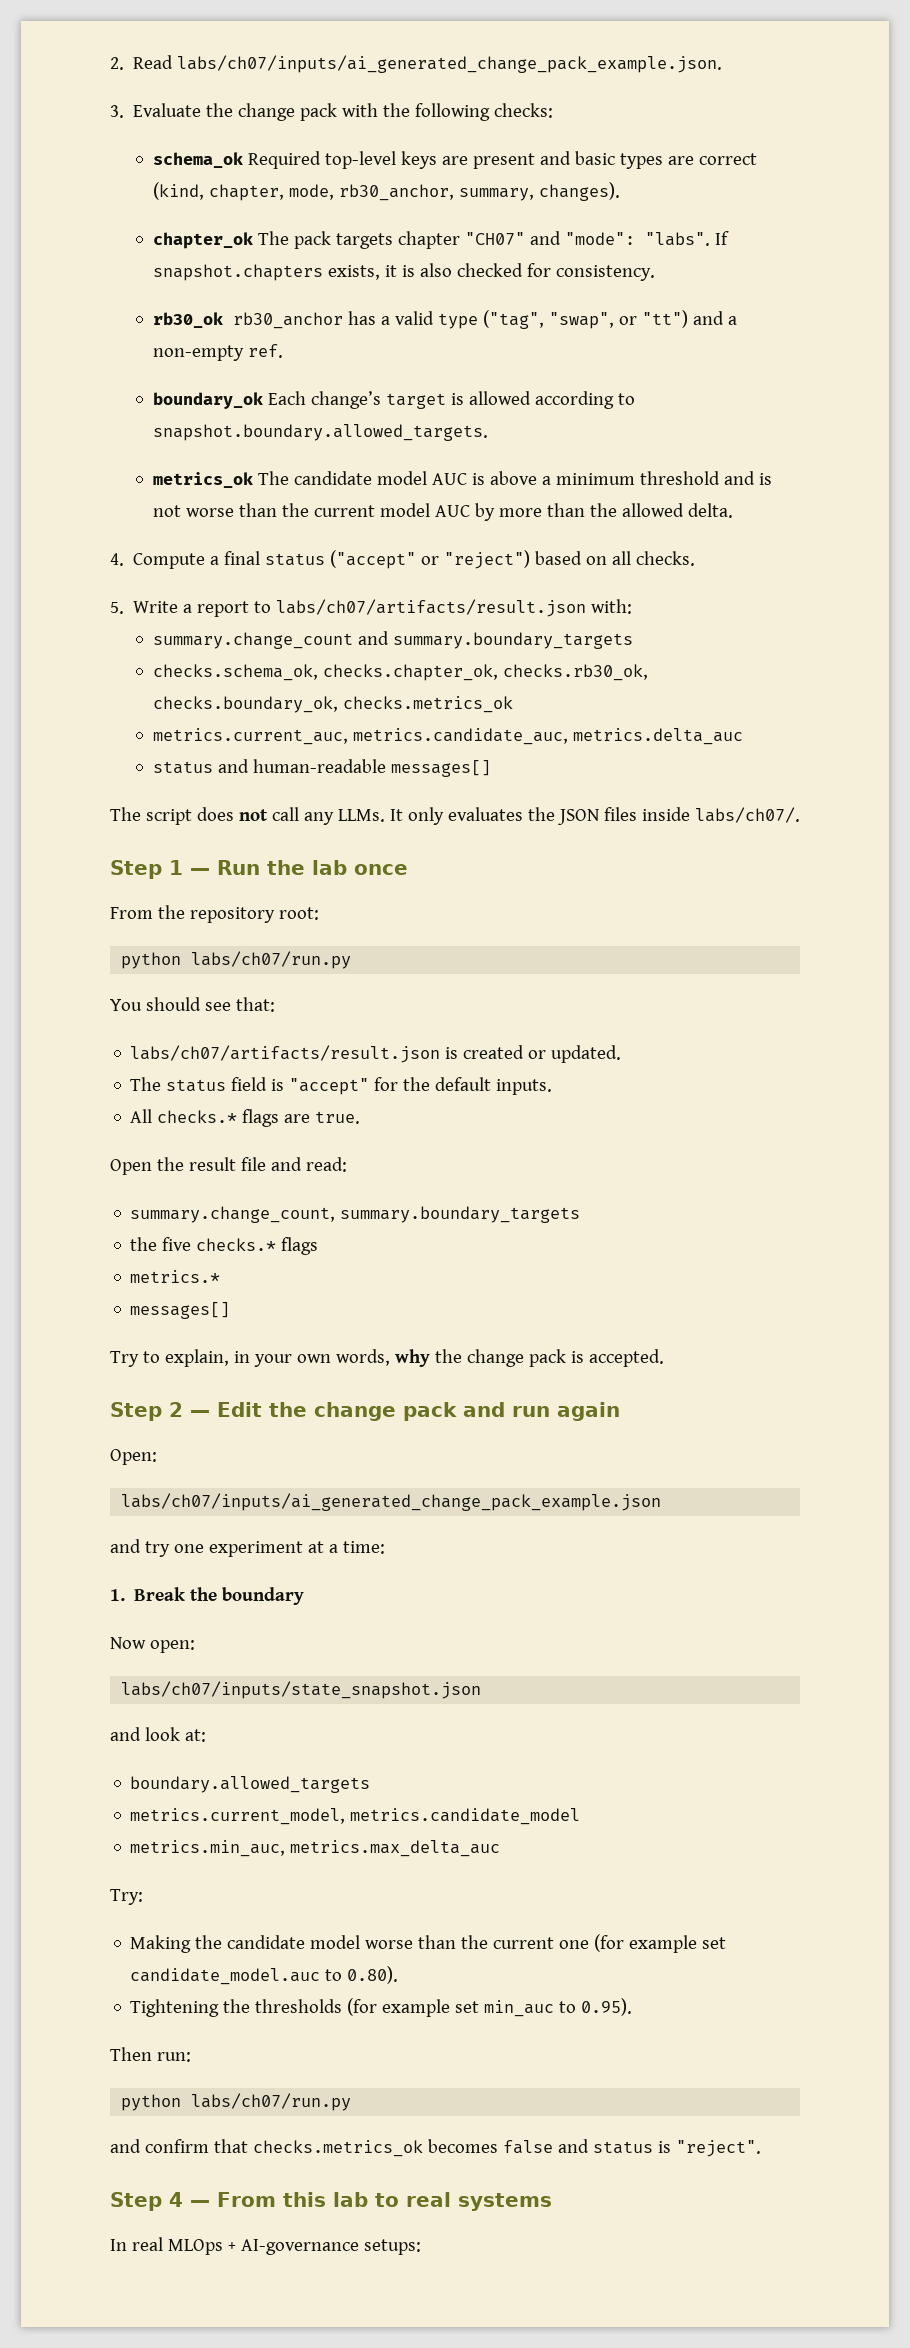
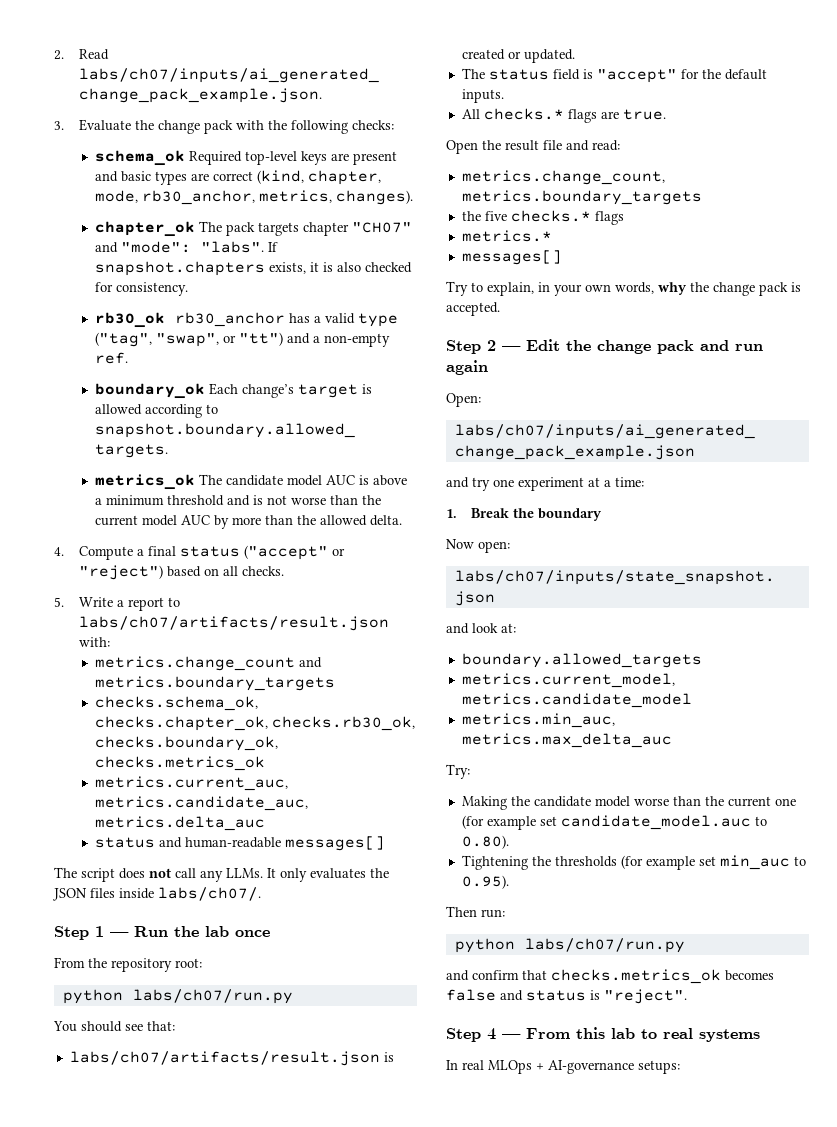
- schema_ok Required top-level keys are present and basic types are correct (kind, chapter, mode, rb30_anchor, summary, changes).
+ schema_ok Required top-level keys are present and basic types are correct (kind, chapter, mode, rb30_anchor, metrics, changes).
- summary.change_count and summary.boundary_targets
+ metrics.change_count and metrics.boundary_targets
- summary.change_count, summary.boundary_targets
+ metrics.change_count, metrics.boundary_targets

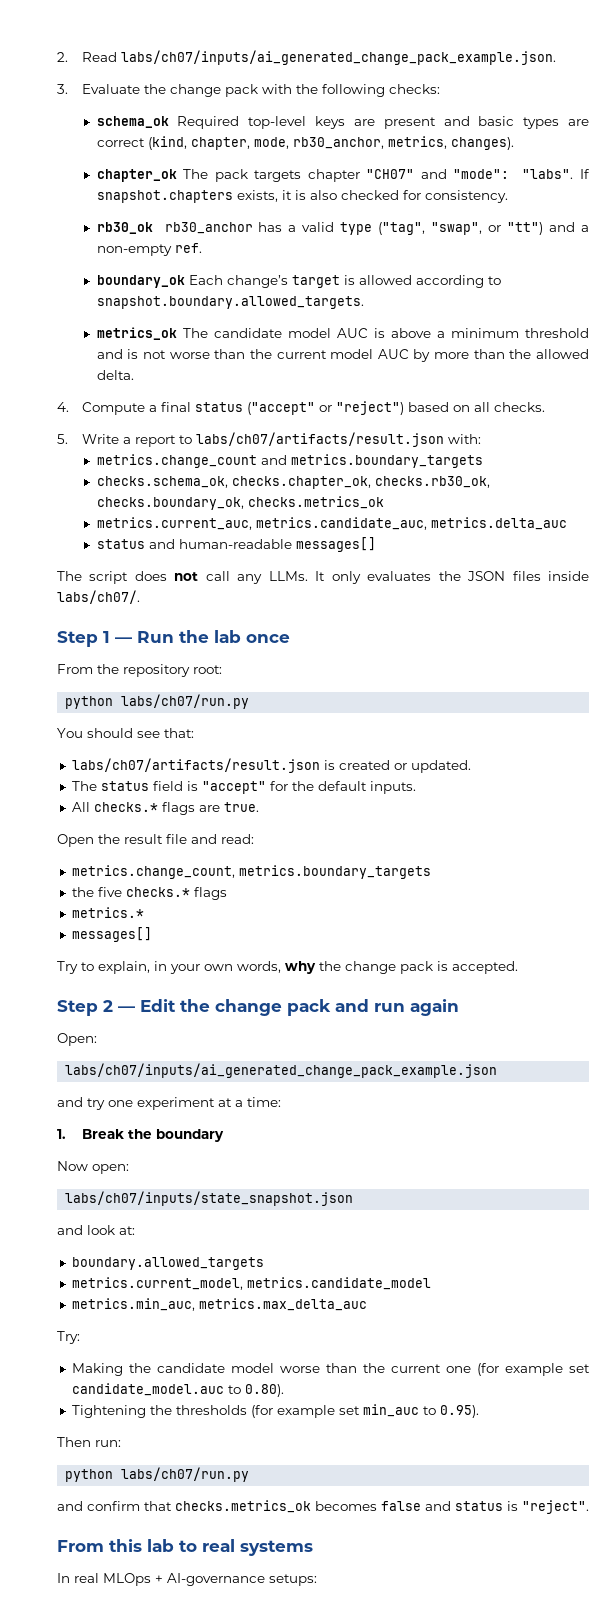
- Step 4 — From this lab to real systems
+ From this lab to real systems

◆ ◆ ◆ ◆

What you have to do: Write the lines out exactly, beginning at the line that holds "- summary.change_count, summary.boundary_targets" and stopping after the last line of the entries; include no pictures.

Written response:
- summary.change_count, summary.boundary_targets
+ metrics.change_count, metrics.boundary_targets

- Step 4 — From this lab to real systems
+ From this lab to real systems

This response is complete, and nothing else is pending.